Paying homage to a pilot and a squadron he flew with in North Africa
History of 238 Squadron:
No 238 Squadron was formed in August 1918 from Nos 347, 348 and 349 Flights at the seaplane station at Cattewater, Plymouth, and flew anti-submarine patrols until the end of the war, being reduced to a cadre on 15 May 1919. It remained as a storage unit until disbanded on 20 March 1922.
On 16 May 1940, No 238 reformed at Tangmere as a fighter squadron with Spitfires but in June these were replaced by Hurricanes. It became operational on 2 July and spent the period of the Battle of Britain in the Middle Wallop sector, apart from four weeks in Cornwall.
In May 1940, No.238 reformed at Tangmere as a fighter squadron with Spitfires but in June these were replaced with Hurricanes. It became operational on 2 July and spent the period of the Battle of Britain in the Middle Wallop sector, apart from four weeks in Cornwall. In May 1941 the squadron left for the Middle East its aircraft being flown off HMS ‘Victorious’ to Malta while the ground echelon sailed round the Cape of Good Hope. After refuelling in Malta the Hurricanes flew on to the Western Desert where they were attached to No.274 Squadron, pending the arrival of the squadron’s own ground crews. By the end of July, No. 238 was again operating as a complete unit, flying escort missions and fighter patrols throughout the campaign in the desert until after the battle of El Alamein.

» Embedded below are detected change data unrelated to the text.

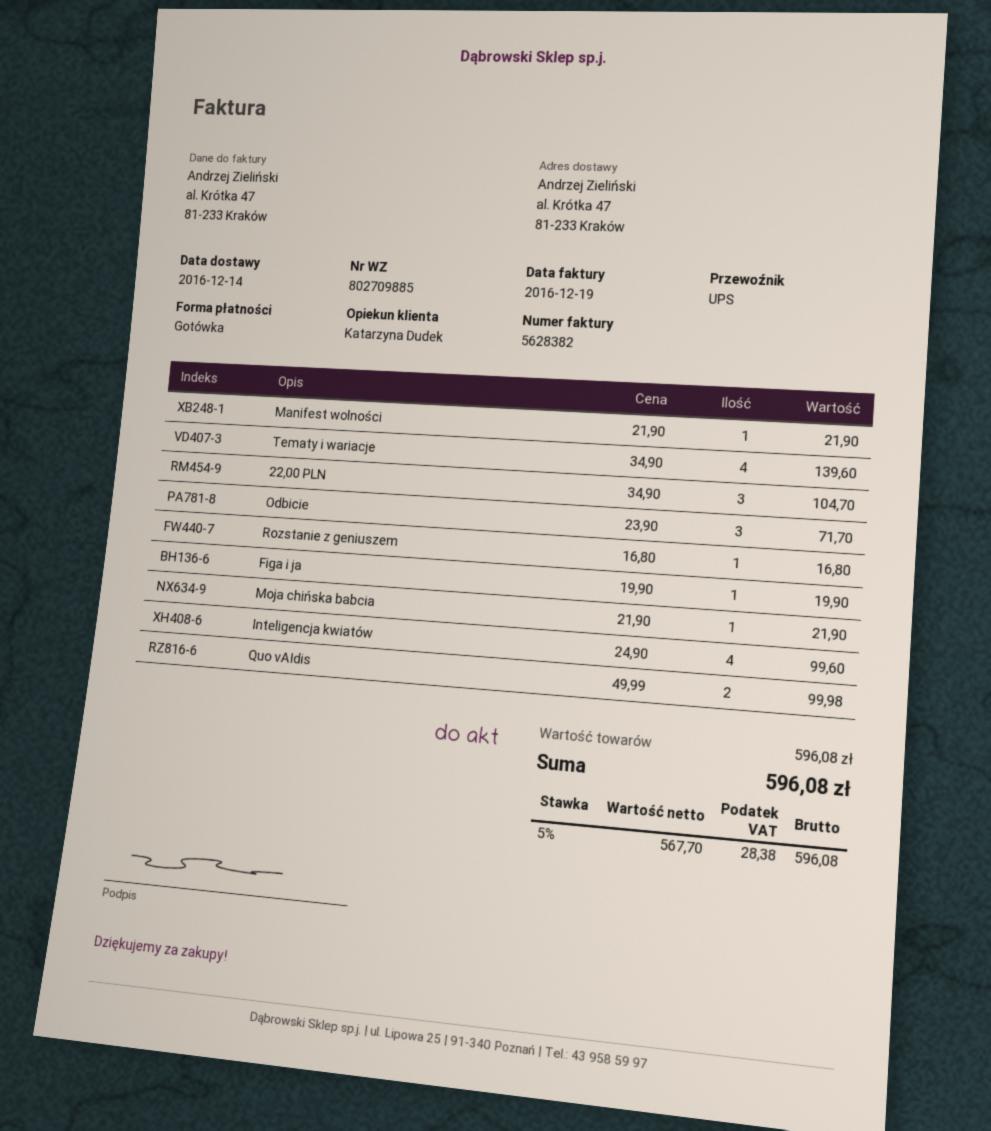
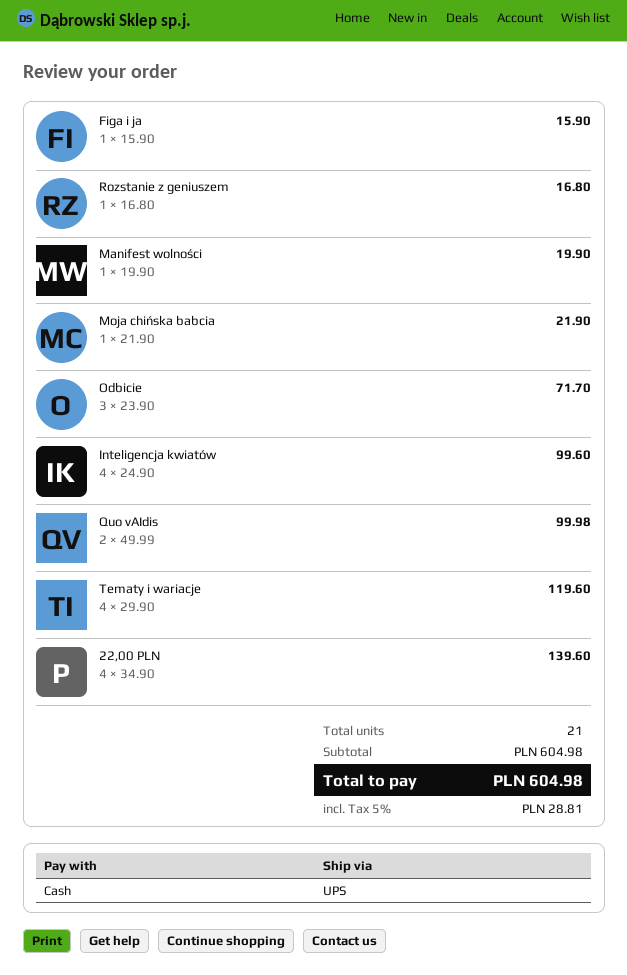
Manifest wolności: 1 x 21.90 = 21.90 -> 1 x 19.90 = 19.90
Tematy i wariacje: 4 x 34.90 = 139.60 -> 4 x 29.90 = 119.60
22,00 PLN: 3 x 34.90 = 104.70 -> 4 x 34.90 = 139.60
Figa i ja: 1 x 19.90 = 19.90 -> 1 x 15.90 = 15.90
subtotal: 596.08 -> 604.98
tax: 5% = 28.38 -> 5% = 28.81
total: 596.08 -> 604.98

It was then withdrawn to Egypt for air defence duties and converted to Spitfires in September 1943. In March 1944, the squadron moved to Corsica for sweeps over northern Italy and in August convered the Allied landings in southern France. After moving there for two months, it was withdrawn to Naples and disbanded on 31 October 1944.
On 1 December 1944, No.238 reformed at Merryfield as a transport squadron and was originally intended to fly Albemarles.
In January 1945 it received Dakotas and on 14 February its first wave of ten aircraft left for India where they began supply-dropping and casualty evacuation missions over Burma. In June the squadron moved to Australia to provide transport support for the British Pacific Fleet, officially disbanding there on 27 December 1945.
Its remaining aircraft left for Singapore on 9 February 1946, others having been flown back to the UK during January.
On 1 December 1946, No.525 Squadron at Abingdon was renumbered 238 Squadron and flew Dakotas until renumbered 10 Squadron on 4 October 1948, during the Berlin airlift.
Ad finem – ‘To the end’
A three headed hydra. Hydras, in Greek mythology, were most difficult creatures to destroy.